Welcome to the sometimes painful, often preposterous, essentially playful world of the woman who brought you 'The Grass Was Always Browner' -- a tell-all memoir of my Sydney-based childhood, originally titled 'Dancing with Dingoes'. There's some dancing in it.
Friday, June 7, 2013
Sick is sick
Sick is an affirmation these days. Sick is good. But in my day, and in my book still, sick is sick. Sick is not-good.

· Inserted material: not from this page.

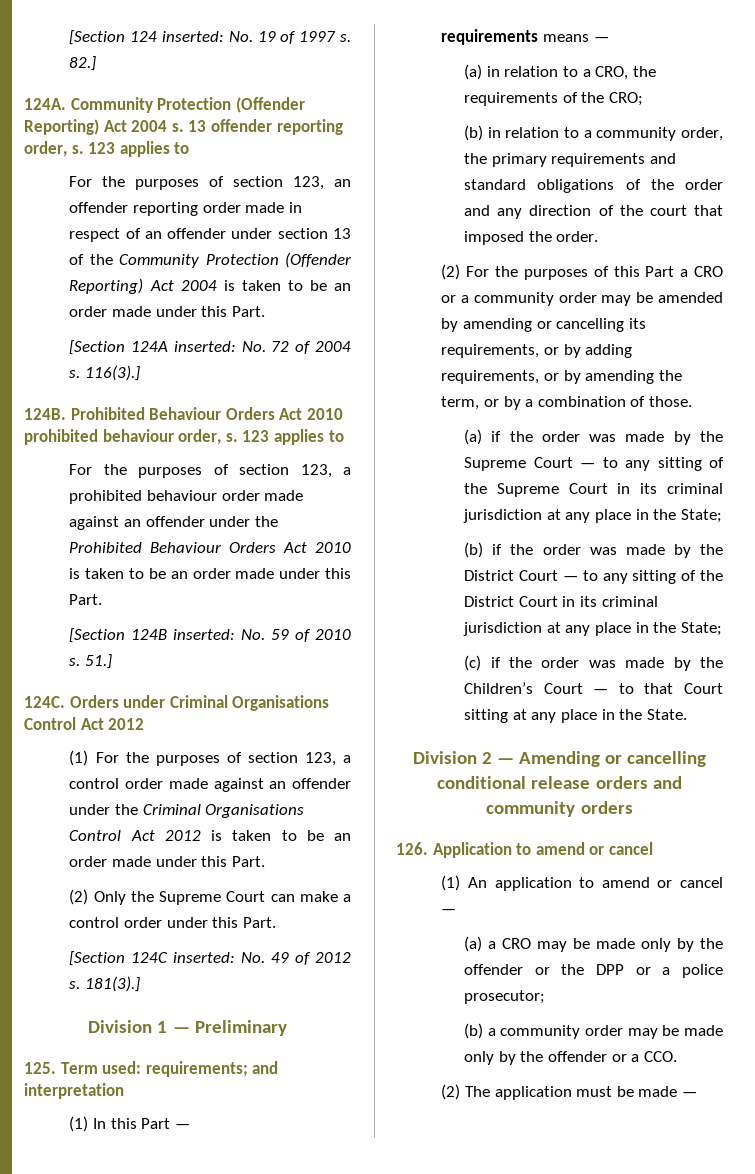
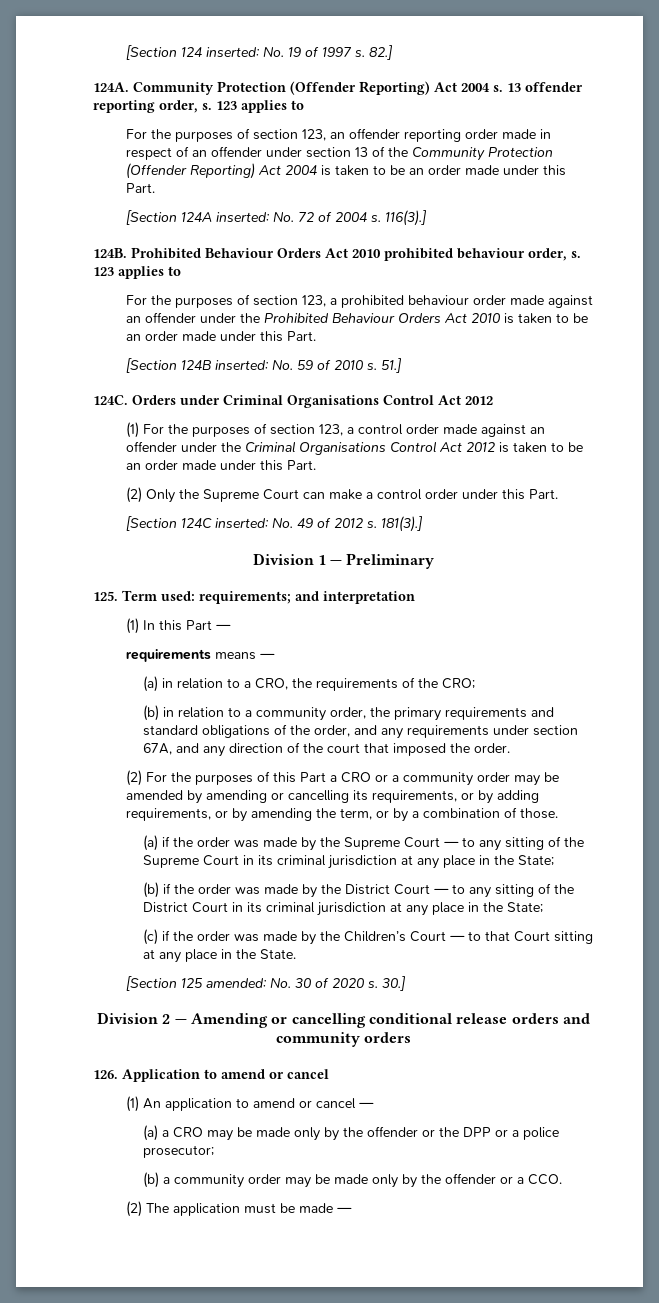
- (b) in relation to a community order, the primary requirements and standard obligations of the order and any direction of the court that imposed the order.
+ (b) in relation to a community order, the primary requirements and standard obligations of the order, and any requirements under section 67A, and any direction of the court that imposed the order.
+ [Section 125 amended: No. 30 of 2020 s. 30.]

However, sick doesn't have to be altogether bad either...
Lemon: sick is sick
My youngest (14) has been sick this week. We had the long weekend, he had too many late nights with two separate sleepovers, and come Tuesday he's got a temperature, sore throat and a headache. Wednesday it had progressed to sneezing. Friday he wants to go back to school so he can go to table-tennis after school. He goes with his Chinese friends and loves it.
Sick means I get to 'play mum' a little, and he gets to play boy. We revel in our respective roles, though most of the time, these days, we don't revel so much. Fourteen is grown up, in most part. In most part his head is full of 'adult'-type concerns and questions. He's a culture buff for starters, he knows more about classic cinema than most grown-ups. He has an opinion on the purpose of poetry. On the other hand, being the youngest extends youth as far as it will go. We hug still, for instance. I still wake him for school every morning.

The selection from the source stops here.